Nest's newest home surveillance camera, the Nest Cam IQ, not only comes with a whopping 4k sensor, but also with new "brains" to analyze the video and audio stream. These "brains" are not built into the camera, of course. We are felt lightyears away from having that sort of capability in a package this small. The AI doing the video analysis runs on the Nest Aware service available as a subscription. You can bet your booty that Nest benefits from Google's new TPU 2.0 hardware, as analyzing video and audio content simultaneously and live takes a lot of processing power.
Anyone (like me) that runs a home surveillance system based on simple pixel change algorithms knows the benefit that intelligent analysis of video streams would bring. To give you an idea of the difference, allow me to explain how current systems (with some exceptions) work. The goal of surveillance recording is not to net the most hours of video material. The goal is to single out security issues, either so that it is easy to find the relevant footage after the fact or - ideally - to get a system alert while an issue occurs. Traditional surveillance systems use a method where video pixel changes are analyzed and situations are flagged where a certain number of pixels (that corresponds to a certain size) changes in a certain timeframe. Think of a dog jumping over a fence or a door being opened.
While it is pretty simple to trigger an event if a door is opened that pretty much fills the camera frame, the situation changes drastically if the camera is recording a yard. Wind will move bushes and trees, and this will trigger the recording mechanism, resulting in a lot of recorded material. If you want to find out if someone is trespassing in your yard during the day, you'll have to look at hours and hours of video of moving trees.
There have been systems available that use algorithms to try to discern the shape of a person, for example. One of these that I have used personally is from Sighthound, Inc. which continued to develop the product I used several years ago ("Vitamin D"). Sighthound claims to have an SDK available that permits the training of a neural network used for facial recognition that runs locally on an iPad, using only that iPad's hardware.
While the training and recognition of individual faces may even work in a simple AI on an iPad, the video analysis that Nest offers goes several levels higher on the complexity scale. Think of it this way: instead of recognizing someone's face when they stand in front of a camera, a complete AI solution should be able to detect a lot more information, such as
"John Doe, wearing blue shorts and a Metallica T-Shirt. John just entered the dining room carrying a tablet computer and put that tablet computer on the table, leaving the room in the direction of the kitchen. John looks tired".
If that doesn't sound like big brother watching, I don't know what does!
Since the new Next camera not only records video in ultra high resolution but also sound in excellent quality, the data is sufficient for an AI to discern a lot of activities. Want to know how your aging mother is doing in her apartment three blocks down?
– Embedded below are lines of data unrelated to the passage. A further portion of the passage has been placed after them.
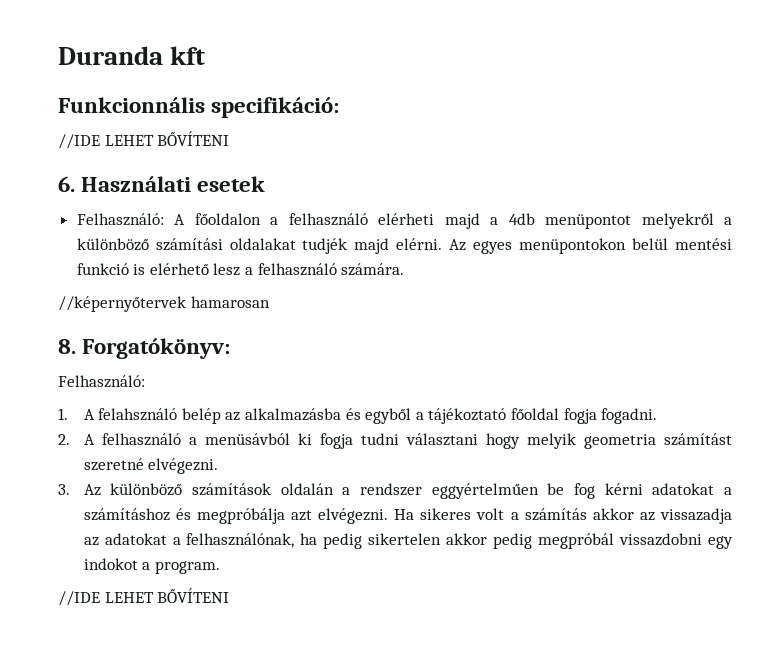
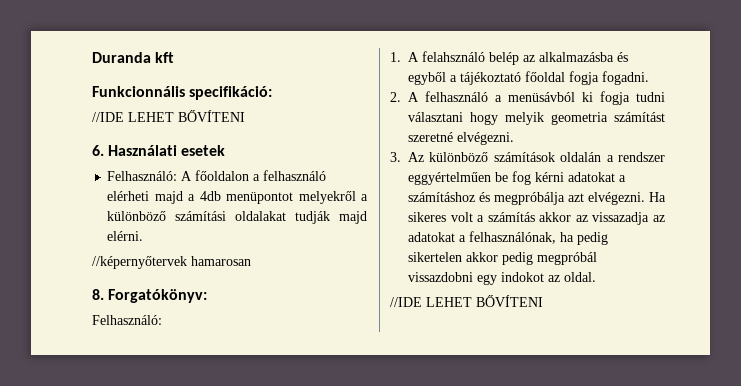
[302,238,348,254] tudjék -> [295,211,331,224] tudják
[449,238,732,254] [76,263,405,276] Az egyes menüpontokon belül mentési funkció is elérhető lesz a felhasználó számára. -> (144, 236) none
[142,561,220,574] a program. -> [548,272,596,282] az oldal.

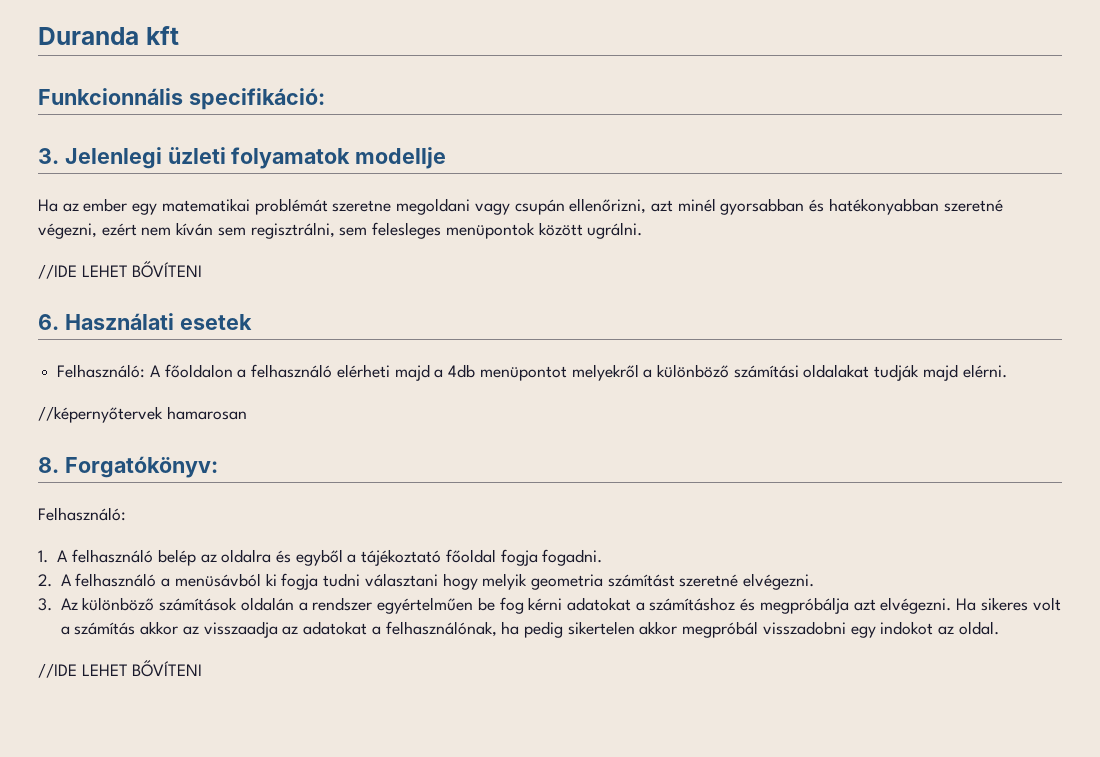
(273, 93) none -> [38,147,447,169] [38,198,1003,215] [38,222,643,239] // 3. Jelenlegi üzleti folyamatok modellje // Ha az ember egy matematikai problémát szeretne megoldani vagy csupán ellenőrizni, azt minél gyorsabban és hatékonyabban szeretné végezni, ezért nem kíván sem regisztrálni, sem felesleges menüpontok között ugrálni.
[422,51,485,62] felahsználó -> [72,549,154,563] felhasználó
[539,52,614,62] alkalmazásba -> [221,549,272,563] oldalra
[408,172,491,185] eggyértelműen -> [377,597,474,614] egyértelműen
[592,212,650,225] vissazadja -> [203,621,278,638] visszaadja
[502,252,597,265] [408,272,473,282] pedig megpróbál vissazdobni -> [682,621,846,638] megpróbál visszadobni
In a scenario where the Nest service is connected to your Alexa account (which is planned), you could just say: "Alexa, what is mom doing right now?" and Alexa would answer "Your mother is sitting at the table doing a crossword puzzle." And while your mom might not appreciate being watched 24/7 by an online camera system, both of you will likely appreciate an urgent message being automatically sent out that your mom has been lying on the floor without motion for two minutes.
I would have an immediate use for a system like that: one that tells me when our cat is sitting in front of the terrace sliding door, waiting to be let in. I don't think I'll be putting these devices into my kids' bedrooms anytime soon.